Знали они уж суть дела от дворецкого Константина Ивановича. Когда все собрались, подали кубки. Встал Василий Васильевич и сказал:
— В сей радостный часец, когда нам слово брата нашего, великого князя Бориса Лександрыча тверского, князь Шуйский речет, помолим господа бога о здравии и многолетии брату моему!
Осушил он кубок до дна и поставил на стол, не садясь, пока все не выпили за князя тверского. Потом, когда все стояли еще, он, обратясь к Шуйскому, молвил:
— Слова ждем, княже.
Князь Шуйский выпрямился и, поклонясь всем торжественно, горячо произнес заученные слова государя своего:
— Брат твой, князь великий и самодержец Борис Лександрыч, повестует:
«Брате, князь великий Василий! Состалося в нашей земле такое, но паче над тобою, чего и от начала века и доныне не бывало.

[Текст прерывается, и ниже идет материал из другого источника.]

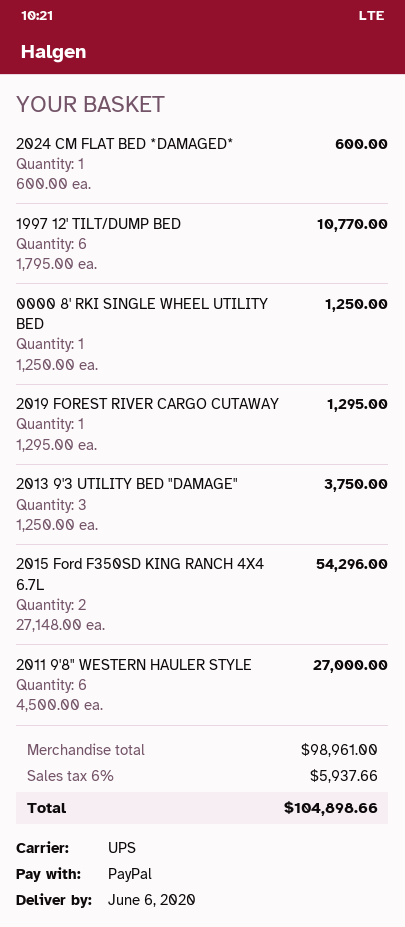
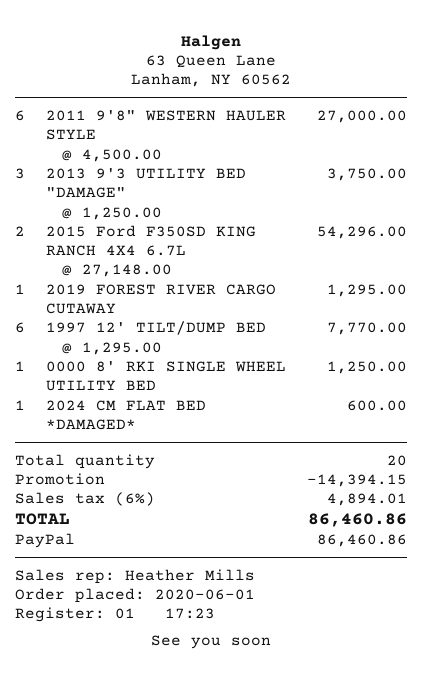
1997 12' TILT/DUMP BED: 6 x 1795.00 = 10770.00 -> 6 x 1295.00 = 7770.00
discount: none -> 14394.15
tax: 6% = 5937.66 -> 6% = 4894.01
total: 104898.66 -> 86460.86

И ныне, милостию божией и за твою любовь ко мне, послал яз к тобе посла своего, дабы шел ты в дом мой и в мою вотчину, и мы же с помощью божьей, поскольку сия будет, потащимся за тобя поборствовать».
Княжич Иван почувствовал, как задрожала рука отца в его руке.
— Господи, благодарю тя! — воскликнул Василий Васильевич и заплакал, и все кругом плакали от радости.
Васюк же, бывший теперь всегда при князе, не утерпел и крикнул:
— Да ежели два государя таких за един ныне, то полетят они, яко орлы, на воронье и галочье черное!..
Когда же все успокоились и сели за столы, князь Шуйский речи повел о ратных делах, о возвращении великому князю московскому его вотчины и дедины. Но и в радости такой заметил княжич Иван смущенье среди бояр, да и отец его стал задумчив, потом говорить перестал вовсе. Смолкли постепенно и у других разговоры, а Марья Ярославна встревожилась вдруг и часто взглядывает на мужа своего, словно ожидая чего-то.
Вздохнул Василий Васильевич и сказал задумчиво:
— Кузьминки отпразднуем, а к Михайлову дню, княже Федор Юрьич, все, что со мной тут есть, — и семейство мое, и двор весь до единого слуги, — поедем купно с тобой в Кирилло-Белозерской монастырь. Хочу с игумном и братией беседу о душе иметь, о целованье креста и проклятых грамотах.